◆ **THE TASK**:
Begin your copy at the line that holds "flex-direction: none ->" and carry it through the final line of the data, writing out each line exactly and omitting pictures.

[Web page revision data]

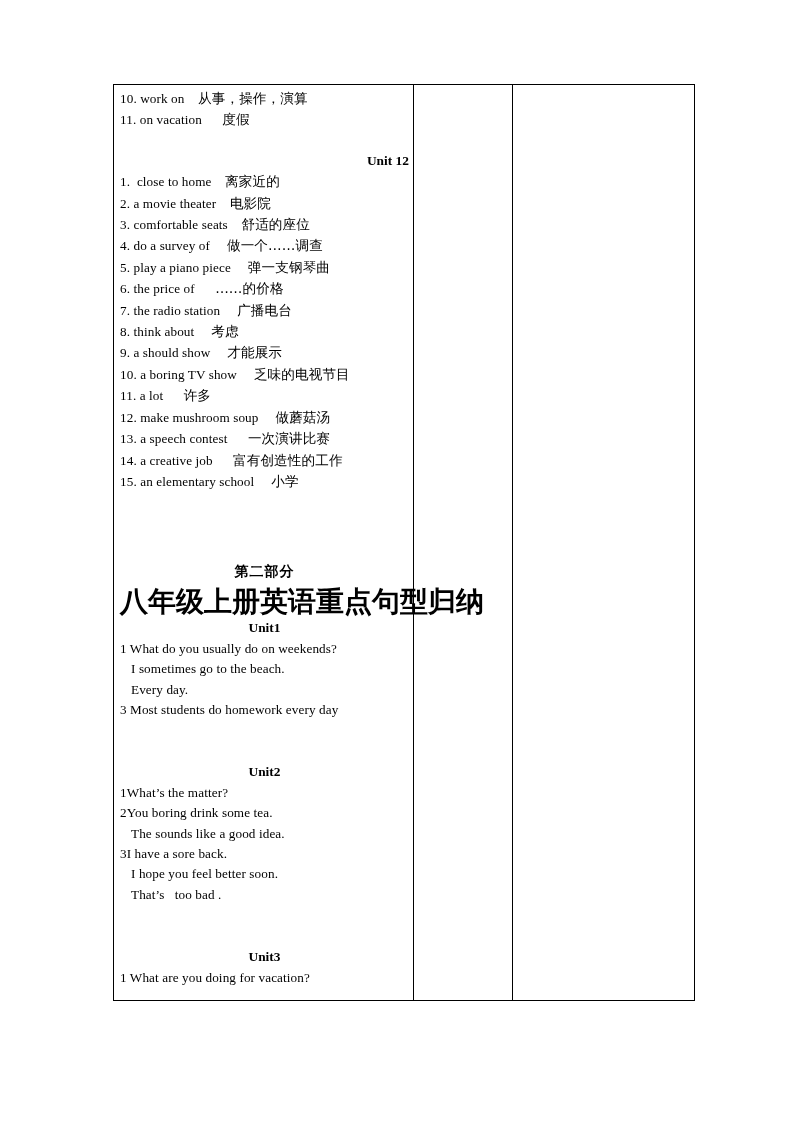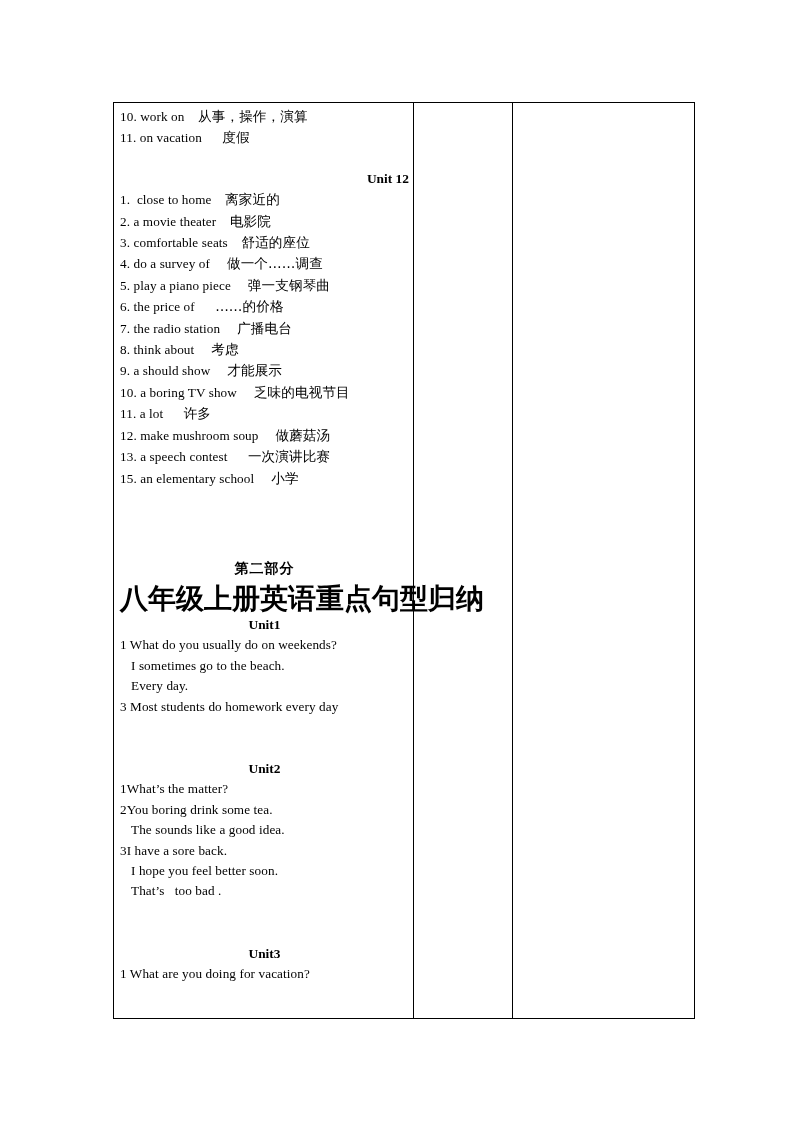"10. work on 从事，操作，演算" .page-table { top: 102px -> 84px }
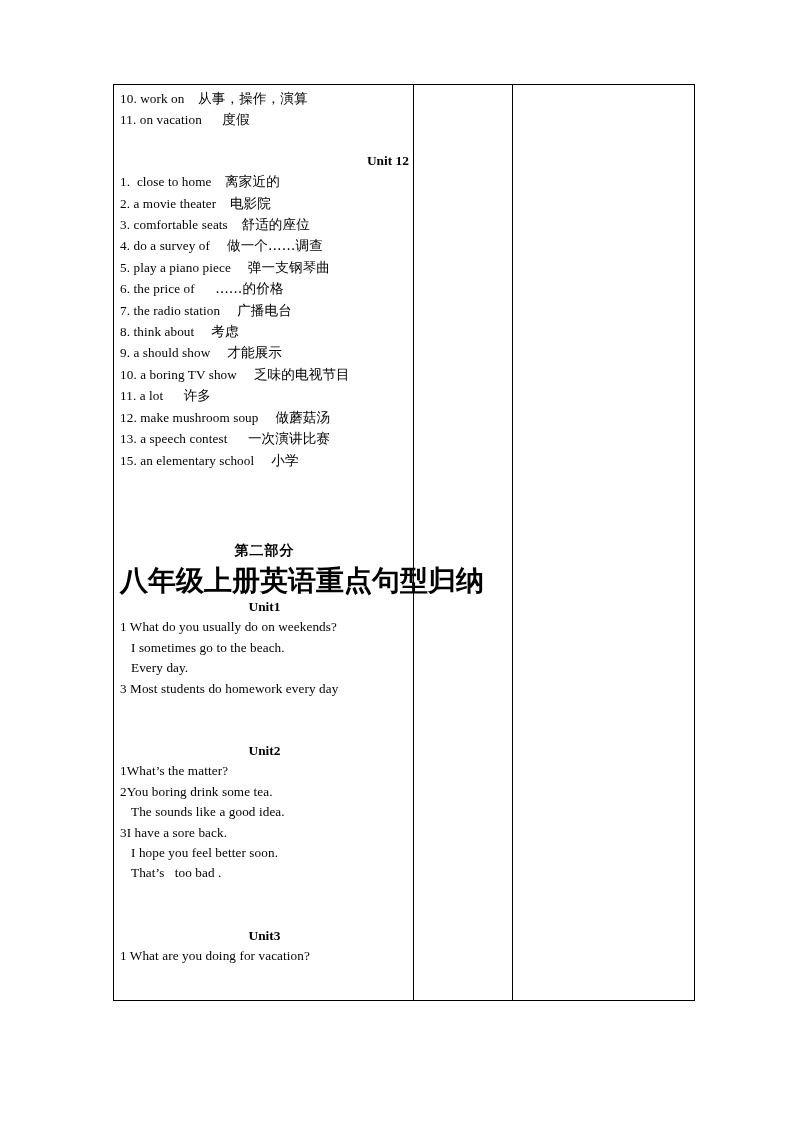"14. a creative job 富有创造性的工作" div.vocab-line { html: none -> <div><span>14.</span> <span>a creative job</span><span> </span><span>富有创造性的工作</span></div> }
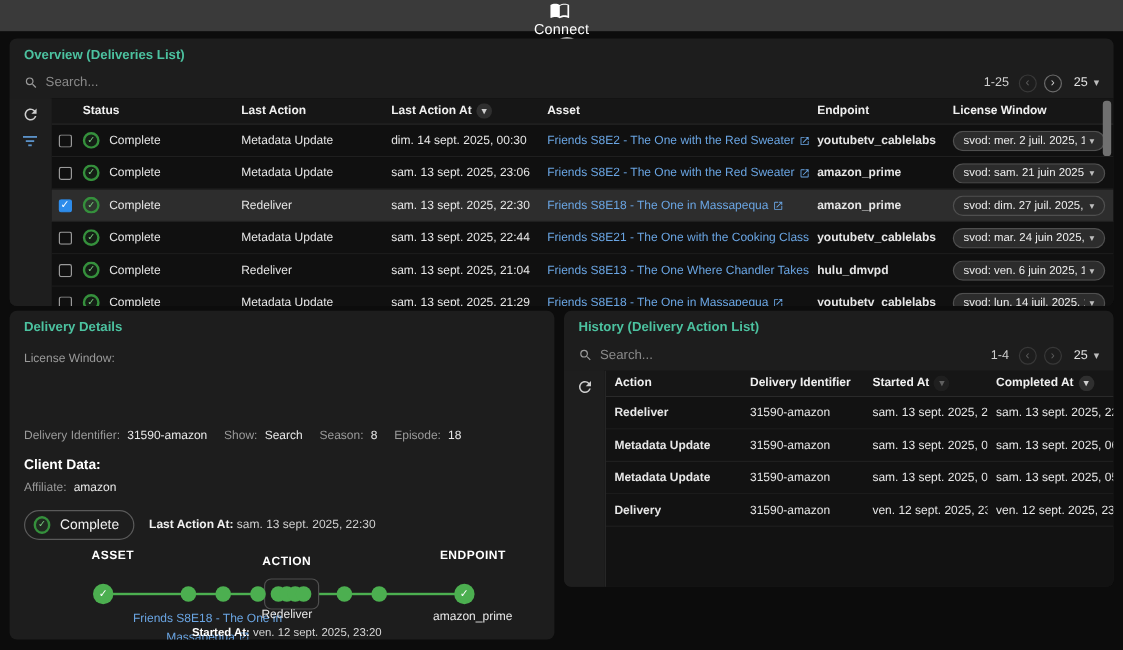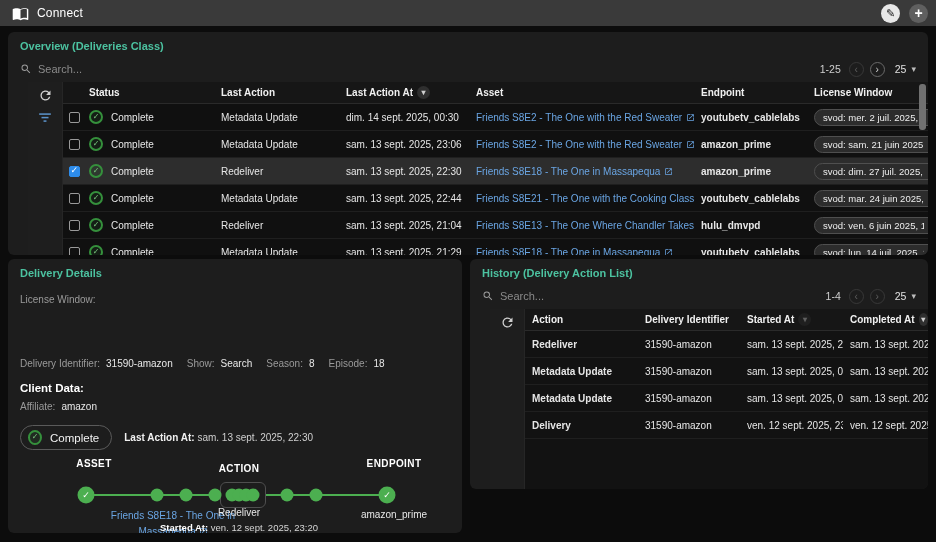"Connect" .appbar { flex-direction: none -> column }
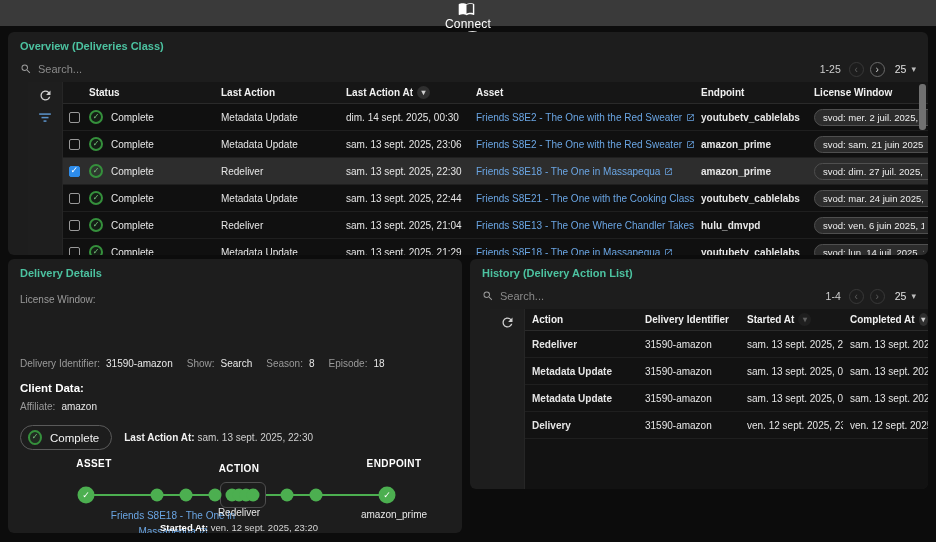"Overview (Deliveries Class)" div.panel-title { text: Class -> List }
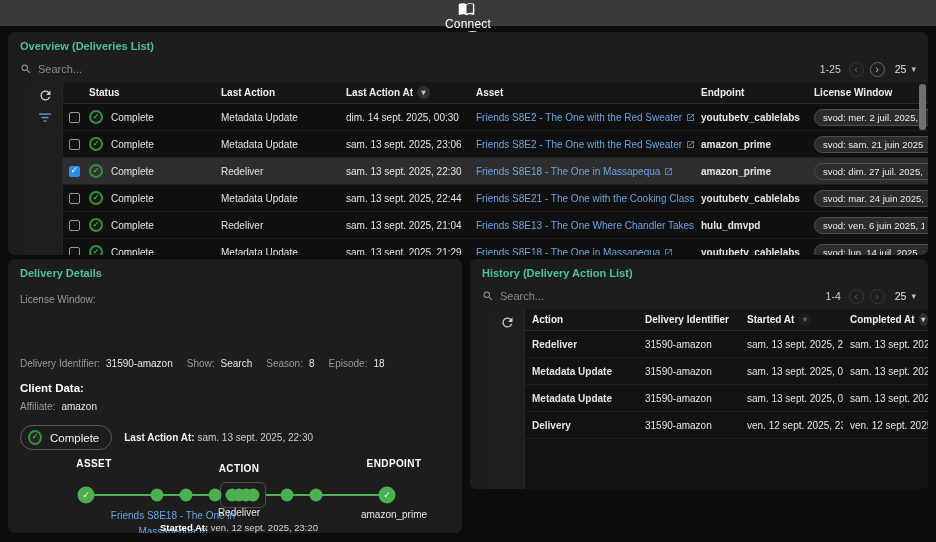"Status" .tablewrap { padding-left: 20px -> none }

◆ **SOLUTION FOR THIS PROBLEM**:
"Connect" .appbar { flex-direction: none -> column }
"Overview (Deliveries Class)" div.panel-title { text: Class -> List }
"Status" .tablewrap { padding-left: 20px -> none }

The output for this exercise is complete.